The Outhere Brothers singles chronology
| "Don't Stop (Wiggle Wiggle)" (1995) | "Boom Boom Boom" (1995) | "La La La Hey Hey Hey" (1995) |

Music video
- "Boom Boom Boom" on YouTube

= Boom Boom Boom =

1995 single by The Outhere Brothers

"Boom Boom Boom" is a song by American hip house duo the Outhere Brothers, released in June 1995, by label Aureus, as the fourth single from their debut album, 1 Polish, 2 Biscuits & a Fish Sandwich (1994), and is also featured on their compilation albums The Fucking Hits (2002), and Dance History (2005). "Boom Boom Boom" peaked at numbers 54 and 65 on the US Cash Box Top 100 and Billboard Hot 100, respectively. Outside of the United States, it topped the charts in Germany, Ireland, and the United Kingdom.
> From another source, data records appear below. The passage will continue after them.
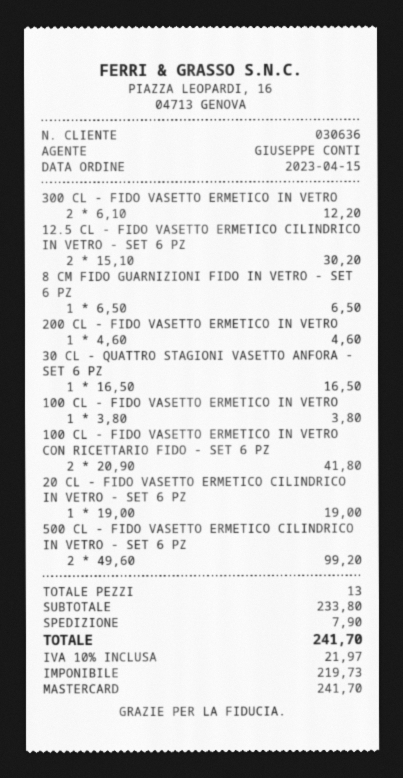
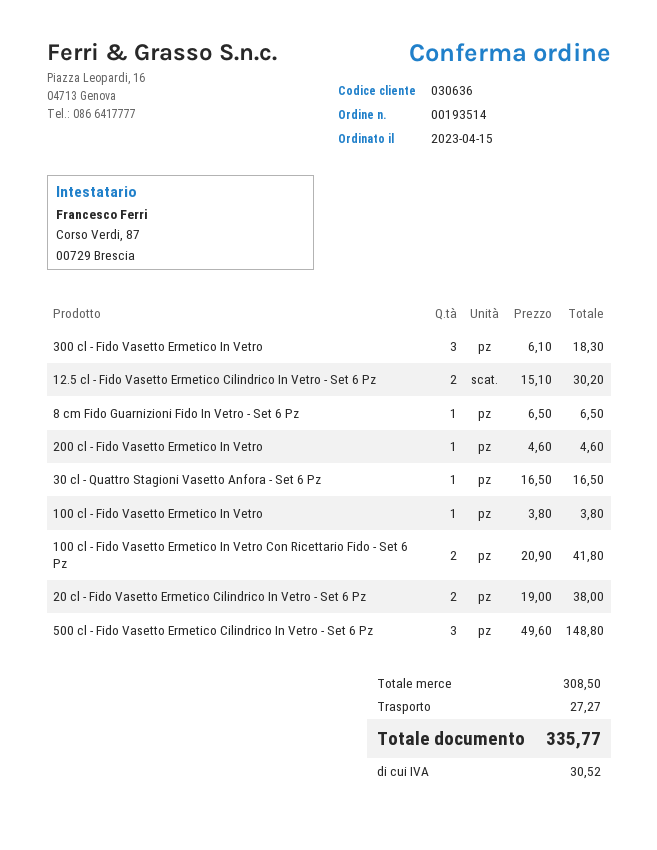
300 CL - FIDO VASETTO ERMETICO IN VETRO: 2 x 6.10 = 12.20 -> 3 x 6.10 = 18.30
20 CL - FIDO VASETTO ERMETICO CILINDRICO IN VETRO - SET 6 PZ: 1 x 19.00 = 19.00 -> 2 x 19.00 = 38.00
500 CL - FIDO VASETTO ERMETICO CILINDRICO IN VETRO - SET 6 PZ: 2 x 49.60 = 99.20 -> 3 x 49.60 = 148.80
subtotal: 233.80 -> 308.50
shipping: 7.90 -> 27.27
tax: 21.97 -> 30.52
total: 241.70 -> 335.77

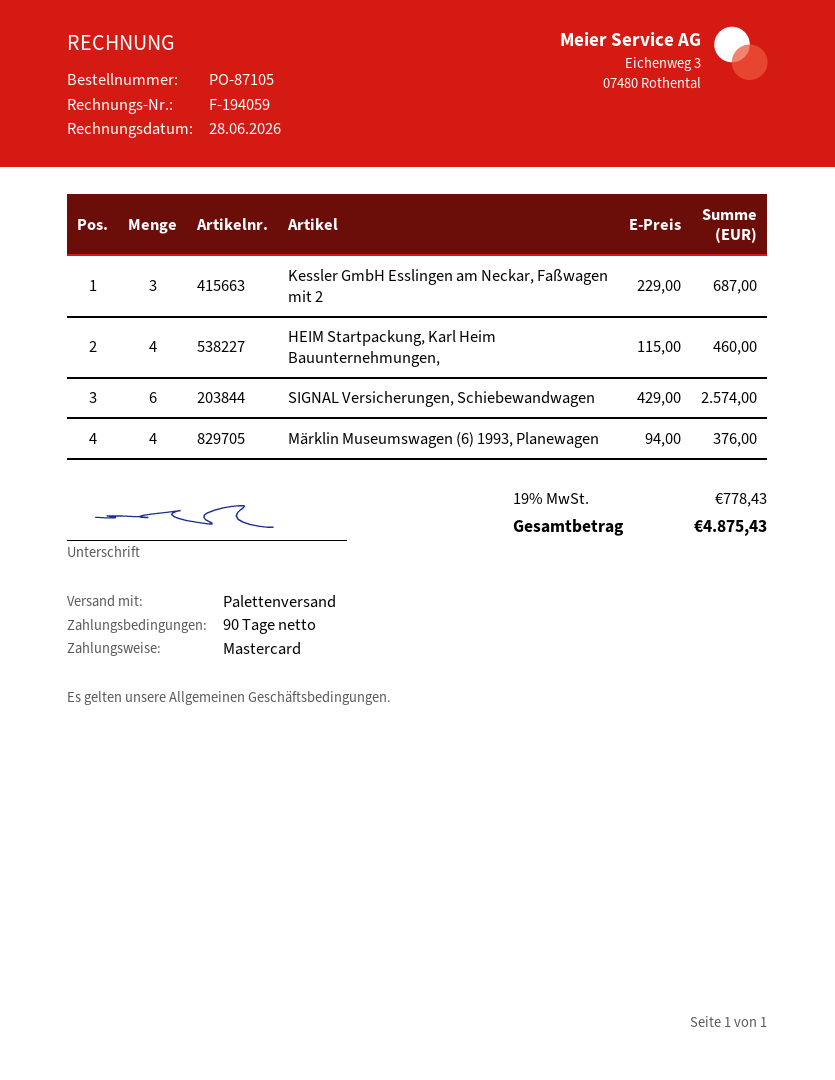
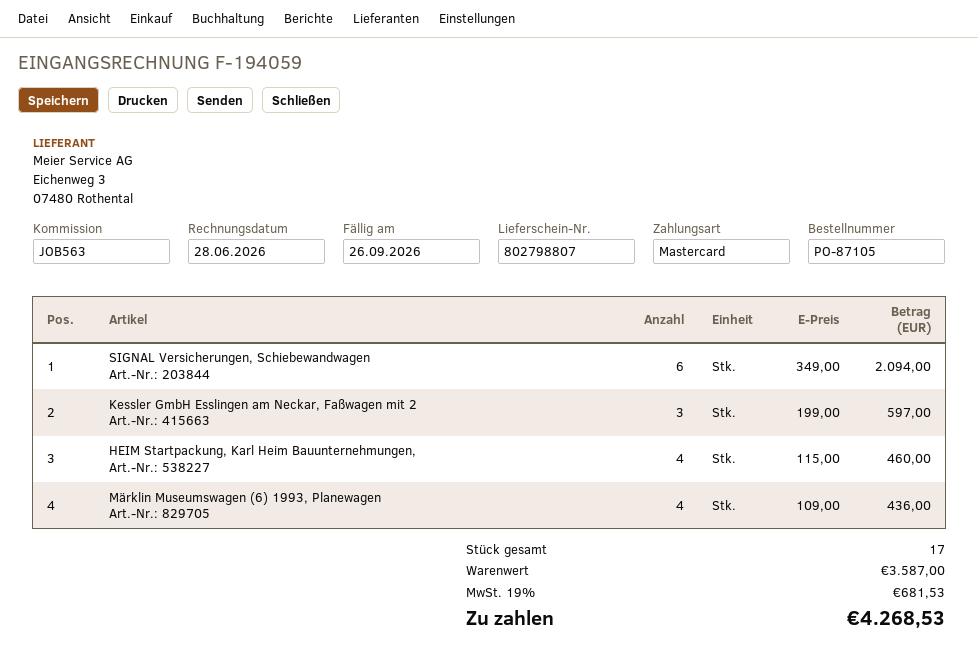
Kessler GmbH Esslingen am Neckar, Faßwagen mit 2: 3 x 229.00 = 687.00 -> 3 x 199.00 = 597.00
SIGNAL Versicherungen, Schiebewandwagen: 6 x 429.00 = 2574.00 -> 6 x 349.00 = 2094.00
Märklin Museumswagen (6) 1993, Planewagen: 4 x 94.00 = 376.00 -> 4 x 109.00 = 436.00
tax: 19% = 778.43 -> 19% = 681.53
total: 4875.43 -> 4268.53

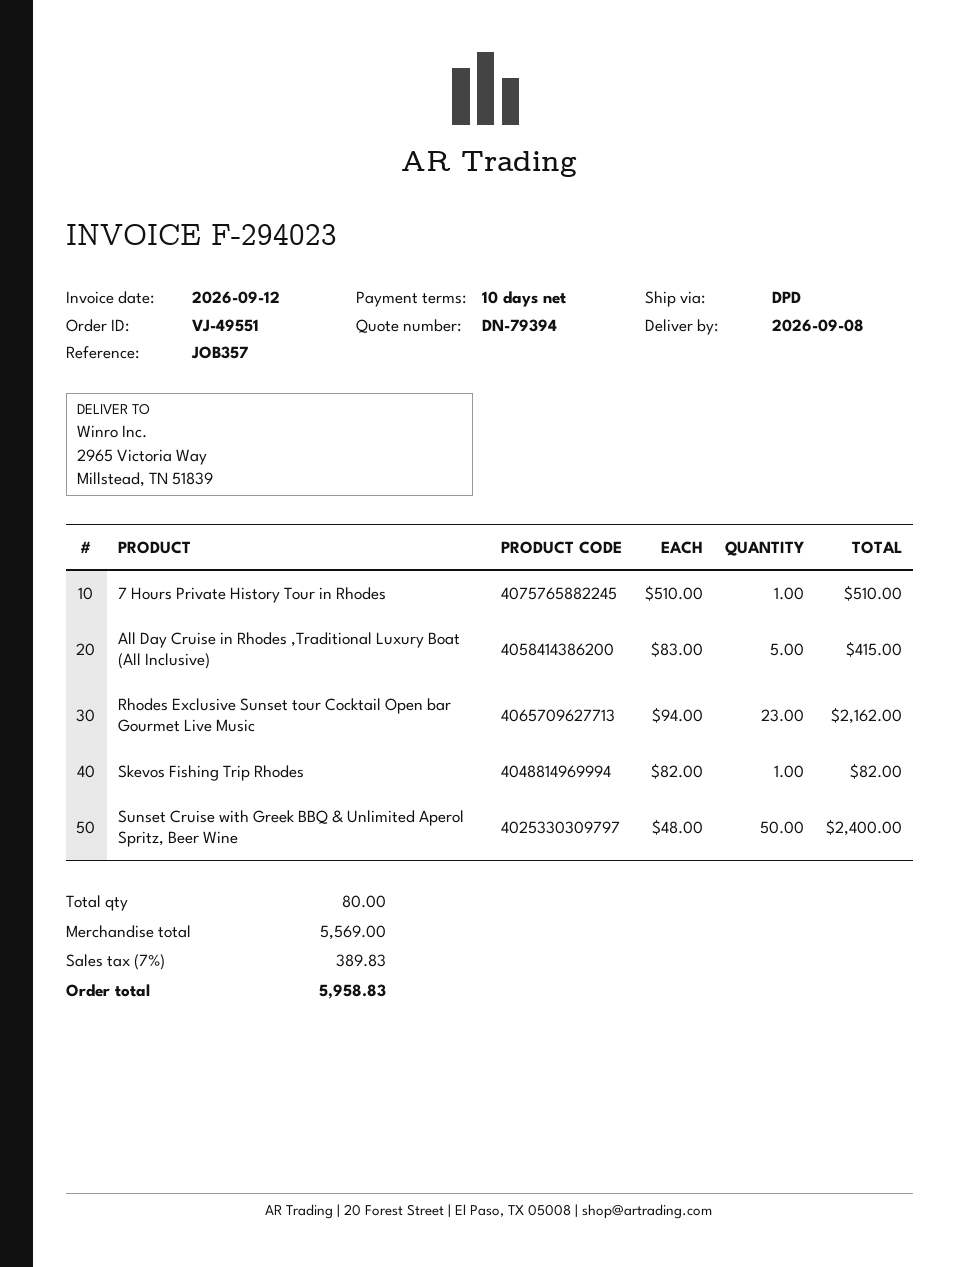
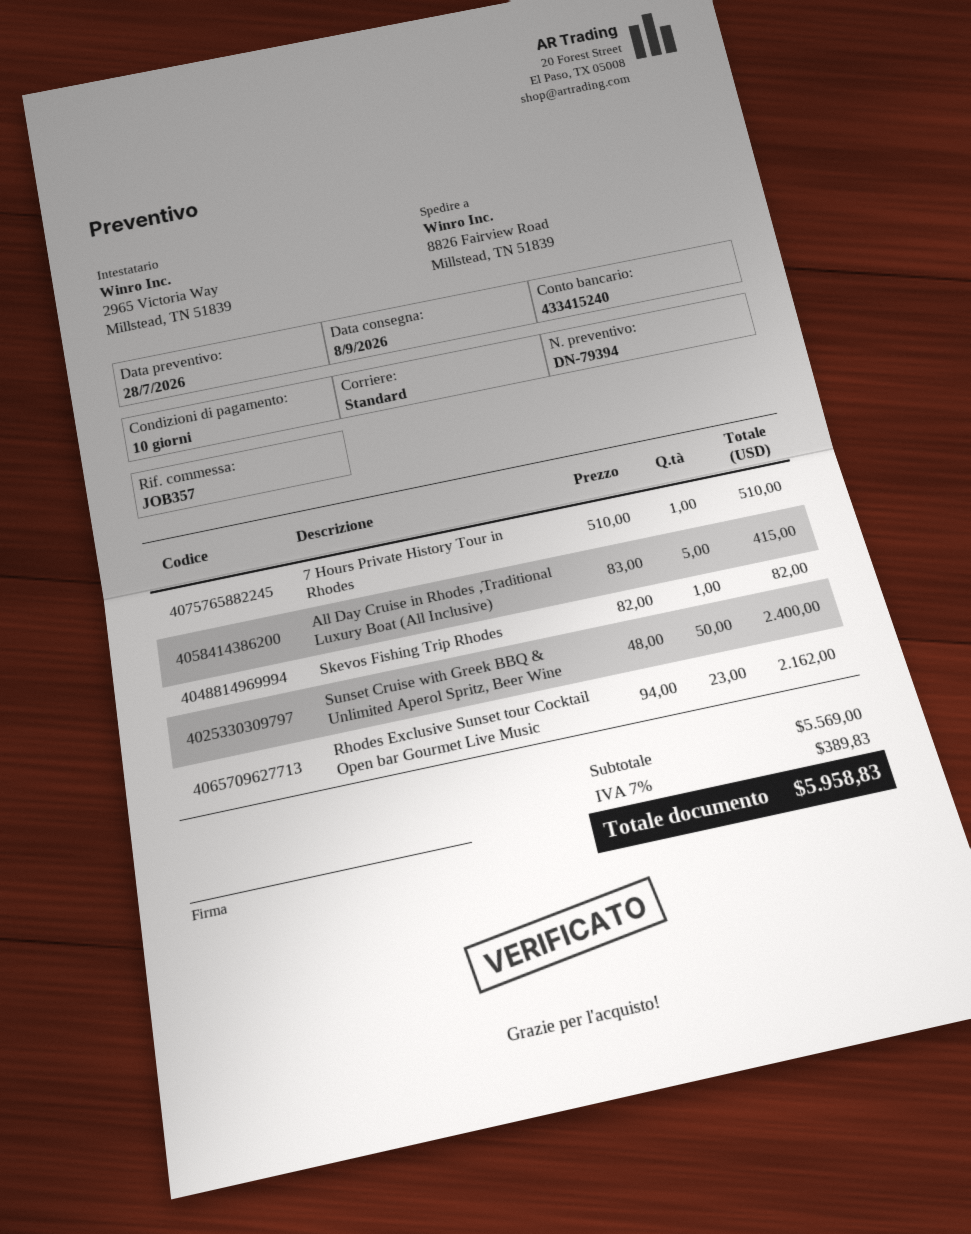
shipping method: DPD -> standard
ship to: 2965 Victoria Way, Millstead, TN 51839 -> 8826 Fairview Road, Millstead, TN 51839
In the latter two countries, the song became the duo's second chart-topper. The original version contained sexually explicit lyrics which were removed for the radio edit but were retained in remixes of the track on the single.

American entertainment company BuzzFeed ranked "Boom Boom Boom" number 71 in their list of "The 101 Greatest Dance Songs of the '90s" in 2017.

==Chart performance==
"Boom Boom Boom" was very successful on the chart on several continents, becoming the duo's biggest hit, along with "Don't Stop (Wiggle Wiggle)". In Europe, "Boom Boom Boom" topped the charts in Germany, Ireland, and the United Kingdom. In the latter country, "Boom Boom Boom" peaked at the top of the UK Singles Chart on July 2, 1995 – for the week ending date July 8, 1995 – during its fourth week on the chart, becoming The Outhere Brothers' second chart-topping song in Britain following "Don't Stop (Wiggle Wiggle)" in March 1995. "Boom Boom Boom" spent a total of four weeks at the top of the UK Singles Chart.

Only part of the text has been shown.